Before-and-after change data

Segment Open

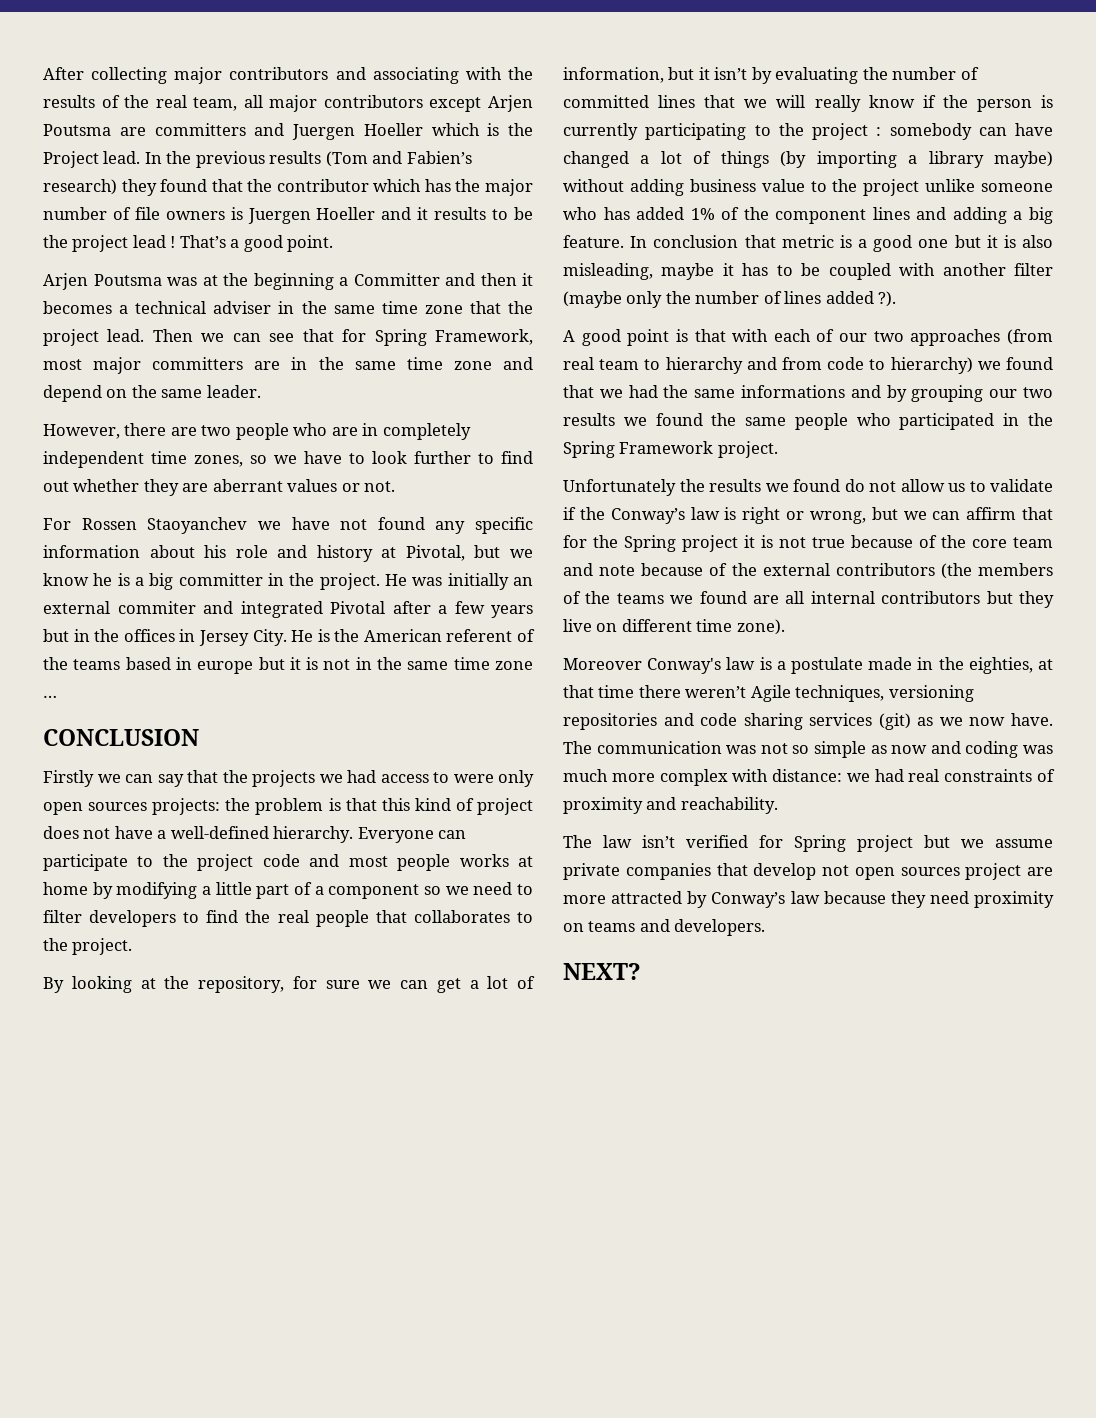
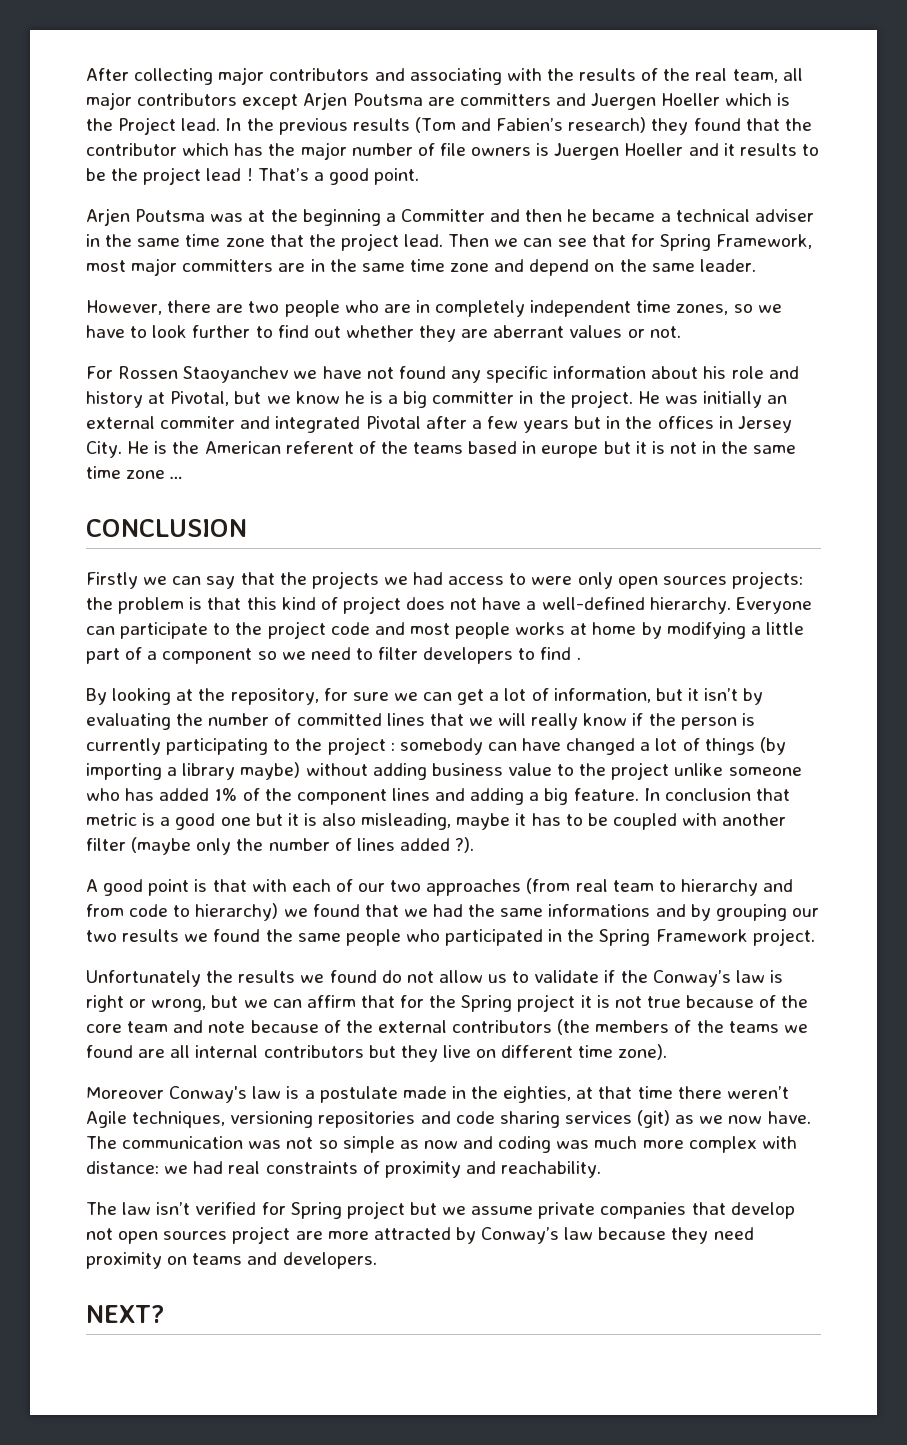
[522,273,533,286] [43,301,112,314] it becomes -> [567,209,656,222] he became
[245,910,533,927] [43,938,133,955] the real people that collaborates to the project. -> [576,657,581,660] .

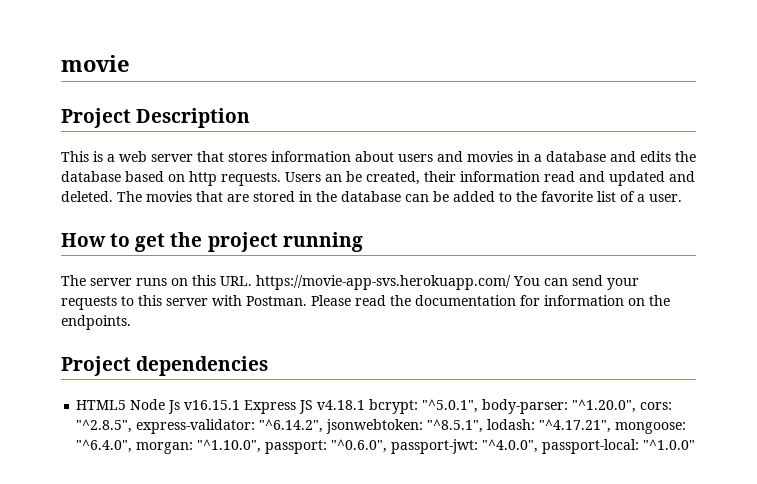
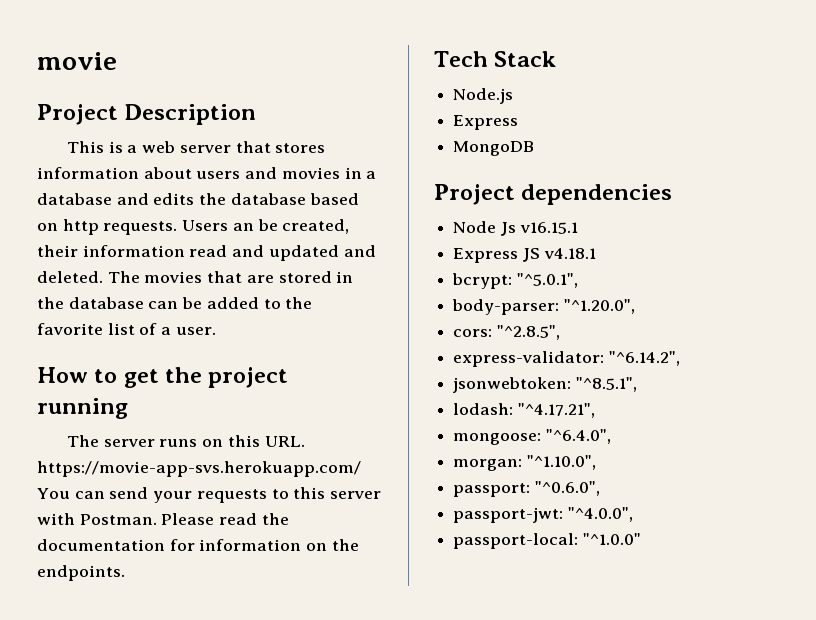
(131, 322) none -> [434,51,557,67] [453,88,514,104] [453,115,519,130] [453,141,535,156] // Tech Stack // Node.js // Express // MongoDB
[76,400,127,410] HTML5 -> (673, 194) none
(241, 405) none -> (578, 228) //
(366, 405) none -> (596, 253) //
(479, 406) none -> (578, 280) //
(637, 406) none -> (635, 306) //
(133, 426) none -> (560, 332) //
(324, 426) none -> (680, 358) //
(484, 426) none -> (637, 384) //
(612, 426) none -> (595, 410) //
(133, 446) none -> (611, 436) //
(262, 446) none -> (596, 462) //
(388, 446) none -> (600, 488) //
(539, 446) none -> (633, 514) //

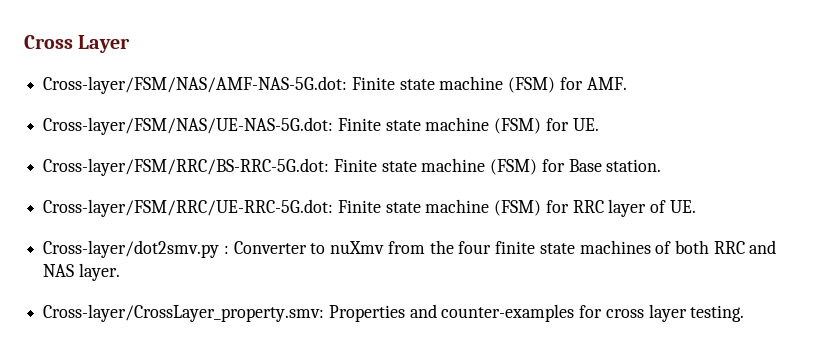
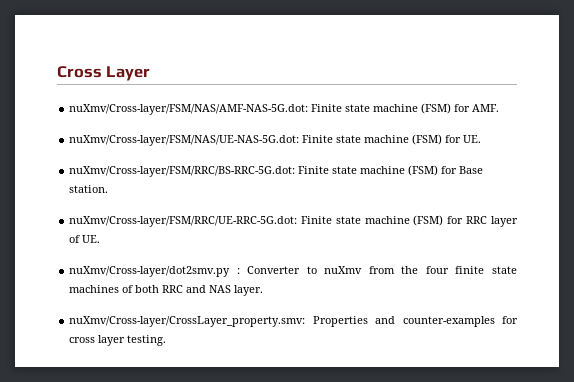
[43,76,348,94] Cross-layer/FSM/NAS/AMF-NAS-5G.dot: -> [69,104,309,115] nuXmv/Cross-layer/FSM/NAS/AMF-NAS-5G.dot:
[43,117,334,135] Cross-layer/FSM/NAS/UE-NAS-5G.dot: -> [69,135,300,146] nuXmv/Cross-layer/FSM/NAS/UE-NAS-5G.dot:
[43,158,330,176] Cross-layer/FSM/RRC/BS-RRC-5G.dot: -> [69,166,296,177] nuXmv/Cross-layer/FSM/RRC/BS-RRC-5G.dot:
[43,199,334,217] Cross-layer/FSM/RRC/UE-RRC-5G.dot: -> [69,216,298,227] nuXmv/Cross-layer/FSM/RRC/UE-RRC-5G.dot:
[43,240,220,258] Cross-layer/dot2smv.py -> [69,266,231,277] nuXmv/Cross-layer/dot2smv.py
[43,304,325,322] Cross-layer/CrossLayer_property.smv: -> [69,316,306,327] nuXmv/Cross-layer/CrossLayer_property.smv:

Segment Closed

## [AIM OF THE EXERCISE]
Set down exactly the lines from the start of the records through the line containing "(539, 446) none -> (633, 514) //", both included, and omit the pictures.

## [SOLUTION BELOW]
[522,273,533,286] [43,301,112,314] it becomes -> [567,209,656,222] he became
[245,910,533,927] [43,938,133,955] the real people that collaborates to the project. -> [576,657,581,660] .

(131, 322) none -> [434,51,557,67] [453,88,514,104] [453,115,519,130] [453,141,535,156] // Tech Stack // Node.js // Express // MongoDB
[76,400,127,410] HTML5 -> (673, 194) none
(241, 405) none -> (578, 228) //
(366, 405) none -> (596, 253) //
(479, 406) none -> (578, 280) //
(637, 406) none -> (635, 306) //
(133, 426) none -> (560, 332) //
(324, 426) none -> (680, 358) //
(484, 426) none -> (637, 384) //
(612, 426) none -> (595, 410) //
(133, 446) none -> (611, 436) //
(262, 446) none -> (596, 462) //
(388, 446) none -> (600, 488) //
(539, 446) none -> (633, 514) //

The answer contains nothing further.